Raphaël Pinson

Posted on Apr 21

Building MCP Servers for Genealogy: AI-Powered Historical Research

#genealogy #ai #opensource #showdev

For years now, I’ve been writing a book tracing four family branches across Europe, the Middle East, and South Africa. One thread follows Louis Rau, my 3rd great-uncle, who was president of Compagnie Continentale Edison (CCE) in the early 1900s. He was an Edison Pioneer, part of the inner circle that brought Edison's electrical systems to Europe.

Last year, I found that Thomas Edison's papers were digitized at Rutgers University. So I navigated to edisondigital.rutgers.edu, typed "Louis Rau" into the search box, and hit enter, and 847 results were returned.

Somewhere in those 847 documents was the correspondence that would explain Louis Rau's business relationship with Élie Moïse Léon, co-founder of CCE. Somewhere were the letters that traced his movements between Paris and Geneva. Somewhere were the details of CCE's electrical installations across Europe.

But I'd have to click through them one by one, read the snippets, open promising documents, cross-reference dates, take notes, come back later and forget which ones I'd already checked…

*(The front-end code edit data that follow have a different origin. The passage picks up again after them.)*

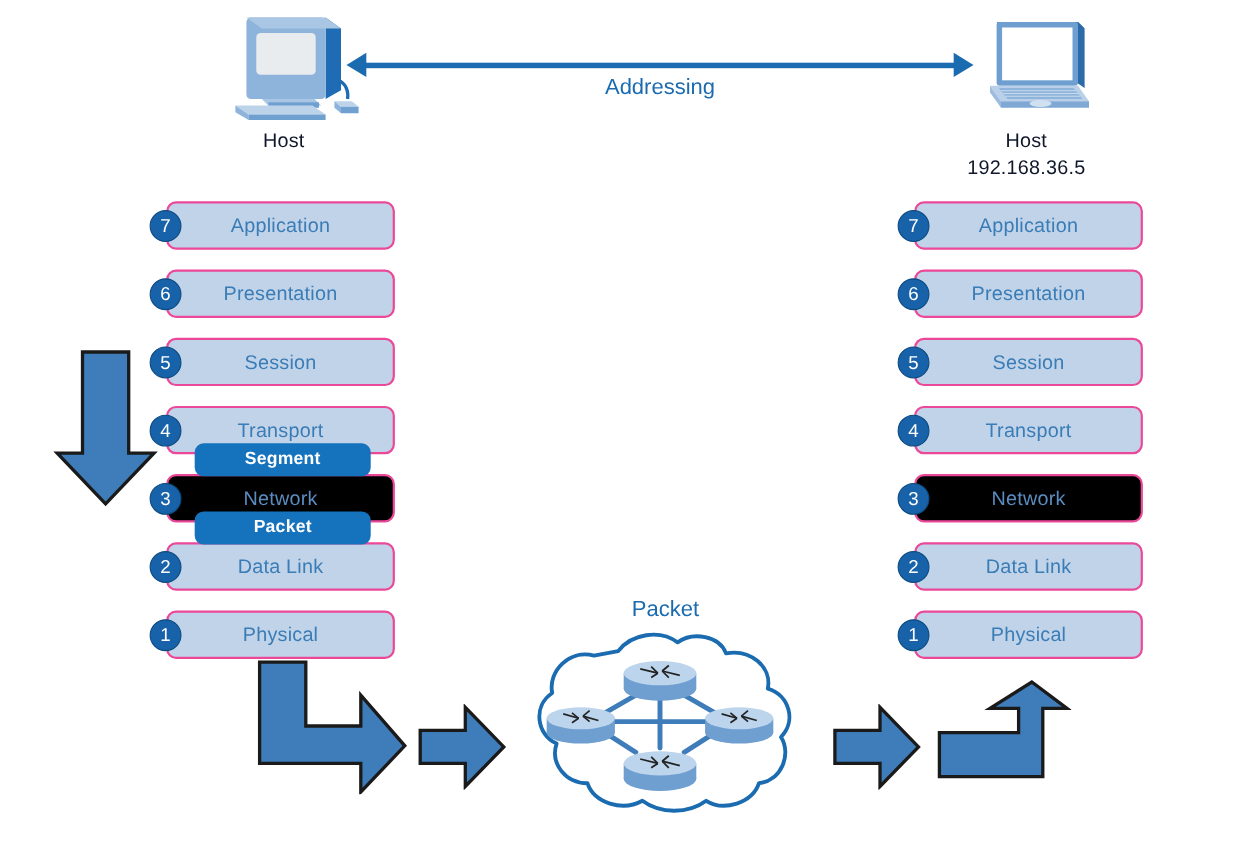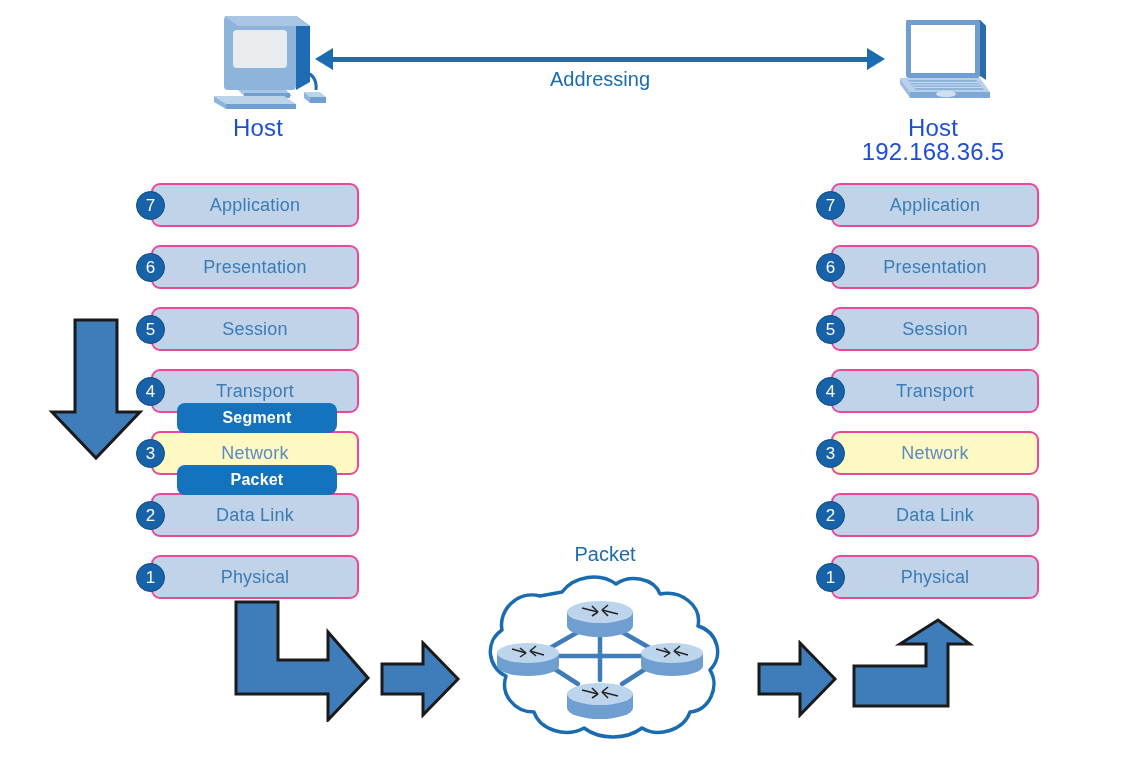--- a/index.html
+++ b/index.html
@@ -24,8 +24,8 @@
     position: absolute;
     width: 260px;
     text-align: center;
-    color: #1d4ed8;
-    font-size: 24px;
+    color: #0f172a;
+    font-size: 18px;
     line-height: 24px;
     letter-spacing: 0.2px;
   }

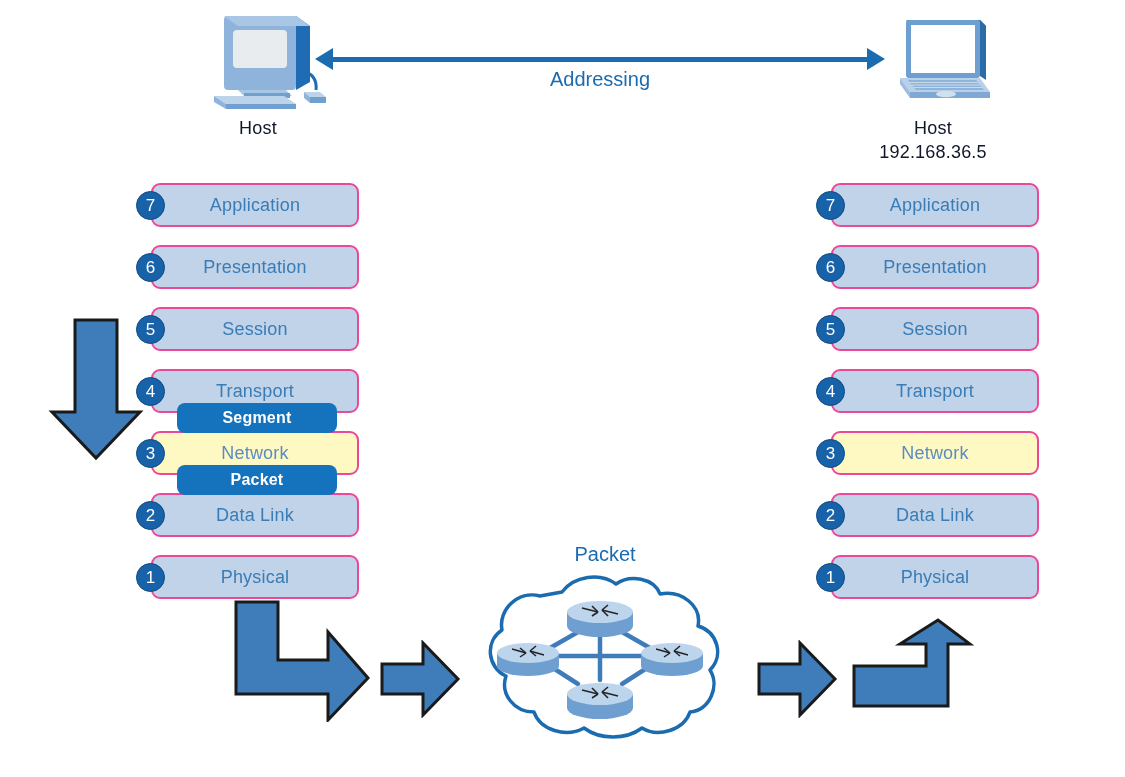--- a/index.html
+++ b/index.html
@@ -100,7 +100,7 @@
     justify-content: center;
   }
   .layer-box.highlight {
-    background: #fef9c3;
+    background: #000000;
   }
   .layer-text {
     color: #3a7cb5;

A few weeks ago, I started feeding genealogy documents to Claude AI, but that was still pretty tedious, and I kept hitting image upload limits in conversations. And then it clicked: why not build an MCP server, so Claude could perform the search directly?

That question became three MCP servers, a transformed research workflow, and a fundamentally different relationship with historical archives.

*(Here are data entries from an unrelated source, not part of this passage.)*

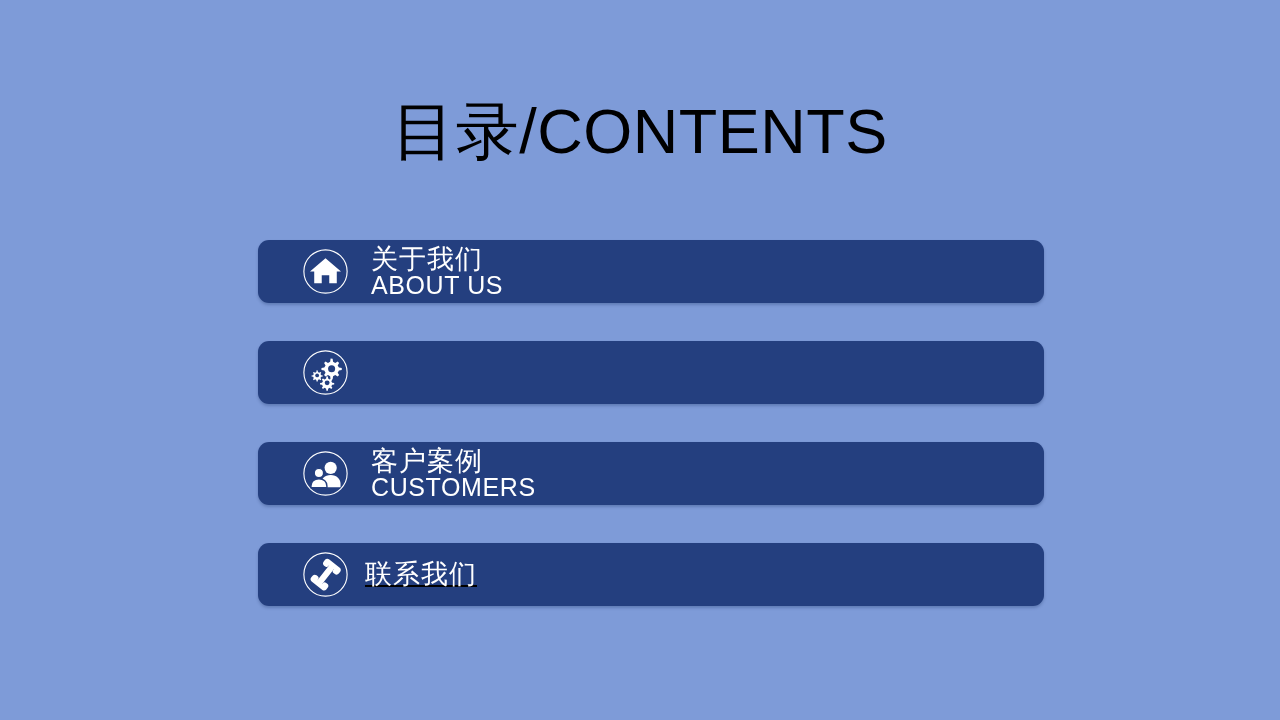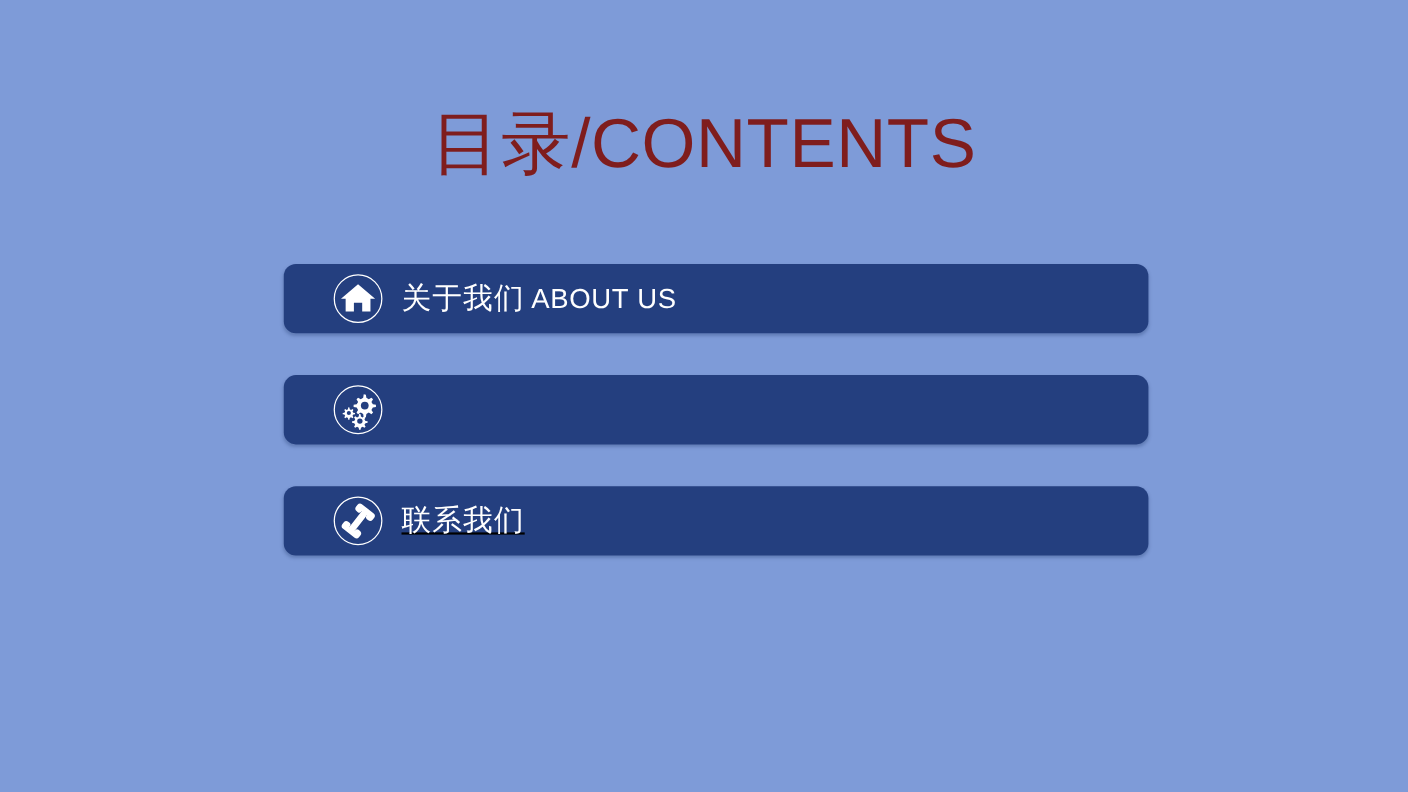--- a/index.html
+++ b/index.html
@@ -35,7 +35,7 @@
     font-size: 63px;
     line-height: 1.05;
     font-weight: 400;
-    color: #7f1d1d;
+    color: #000000;
     letter-spacing: 0.5px;
     white-space: nowrap;
   }

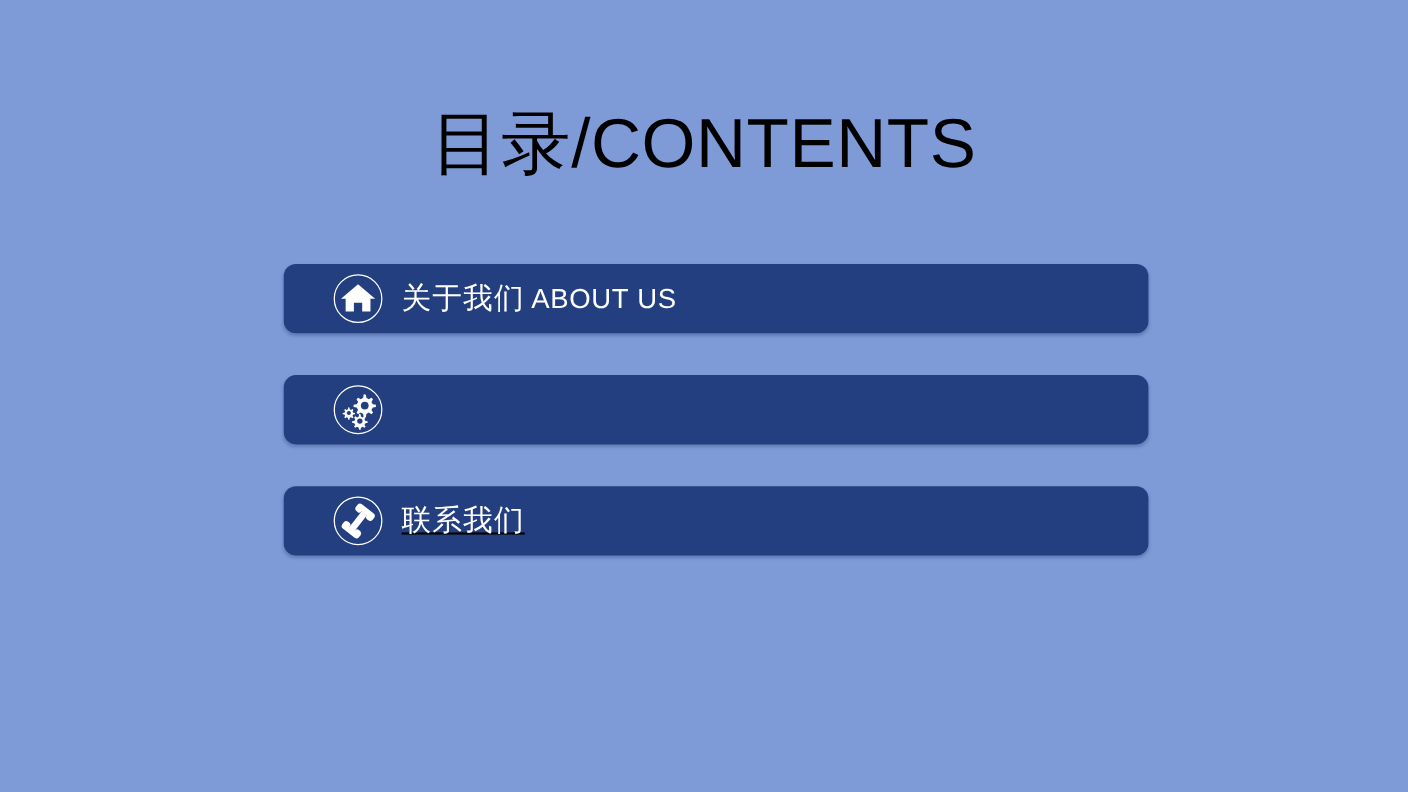--- a/index.html
+++ b/index.html
@@ -78,6 +78,7 @@
     white-space: nowrap;
     display: flex;
     align-items: baseline;
+    flex-direction: column;
   }
   .label-cn {
     font-size: 27px;

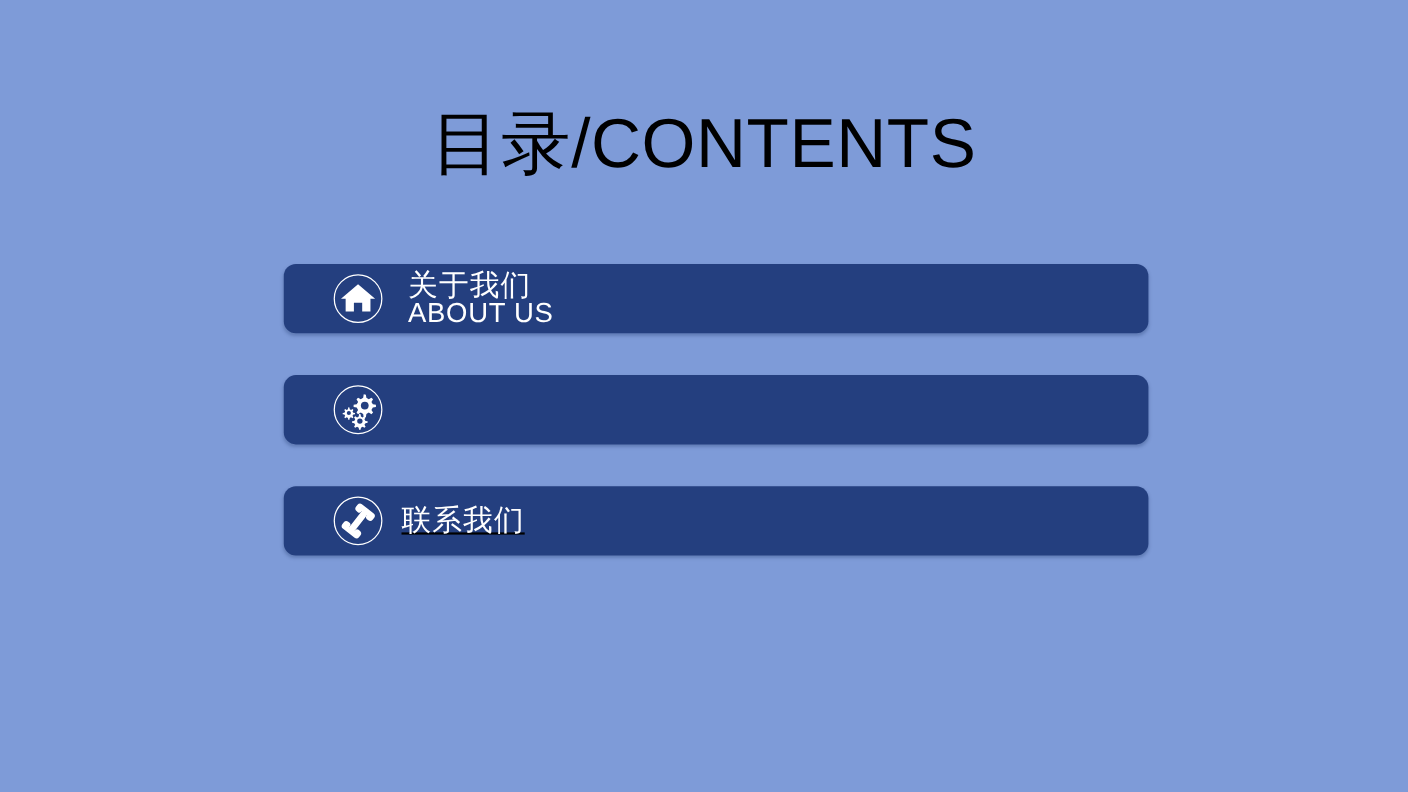--- a/index.html
+++ b/index.html
@@ -148,6 +148,25 @@
       </svg>
     </div>
 
+    <div class="content-row">
+      <svg class="row-icon" viewBox="0 0 100 100">
+        <circle cx="50" cy="50" r="46" fill="none" stroke="#ffffff" stroke-width="2.4"></circle>
+
+        <g fill="#ffffff">
+          <circle cx="61" cy="38" r="13"></circle>
+          <path d="M61 53 c-13 0 -21 8.5 -21 19.5 L40 79 L82 79 L82 72.5 C82 61.5 74 53 61 53 z"></path>
+        </g>
+
+        <g fill="#ffffff">
+          <circle cx="36" cy="49" r="10" stroke="#243f7f" stroke-width="3"></circle>
+          <path d="M36 61 c-10.5 0 -17 6.8 -17 15.5 L19 80 L53 80 L53 76.5 C53 67.8 46.5 61 36 61 z" stroke="#243f7f" stroke-width="3"></path>
+        </g>
+      </svg>
+      <div class="row-label">
+        <span class="label-cn">客户案例</span>
+        <span class="label-en">CUSTOMERS</span>
+      </div>
+    </div>
 
     <div class="content-row">
       <svg class="row-icon" viewBox="0 0 100 100">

First Win: The Edison Papers MCP

The Edison Papers has an API. I didn't know that initially — I just knew they had a website with a search box. But a quick look at the network tab showed clean REST endpoints returning JSON.

I opened Claude Code and asked it to build an MCP server that wrapped the Edison Papers API. A few hours of iteration later, I had:

edison_search: Query with field-level precision (creator:"Rau, Louis", recipient:"Léon, Élie")
edison_get_document: Retrieve full metadata and transcriptions
edison_browse_series: Navigate document collections systematically
edison_get_images: Access high-resolution scans

raphink / edison-archive-mcp

MCP server for the Edison Archive

Edison Papers MCP Server

An MCP server for querying the Thomas A. Edison Papers (Rutgers University) — ~150,000 documents, public domain (CC0).

Tools

Tool	Description
`edison_search`	Full-text search by keyword, author, or recipient
`edison_get_document`	Fetch full metadata and transcription for a document by call number
`edison_browse_series`	List all documents in an archive series

Use with Claude.ai (hosted)

Deploy the server online so Claude.ai can connect to it via HTTP.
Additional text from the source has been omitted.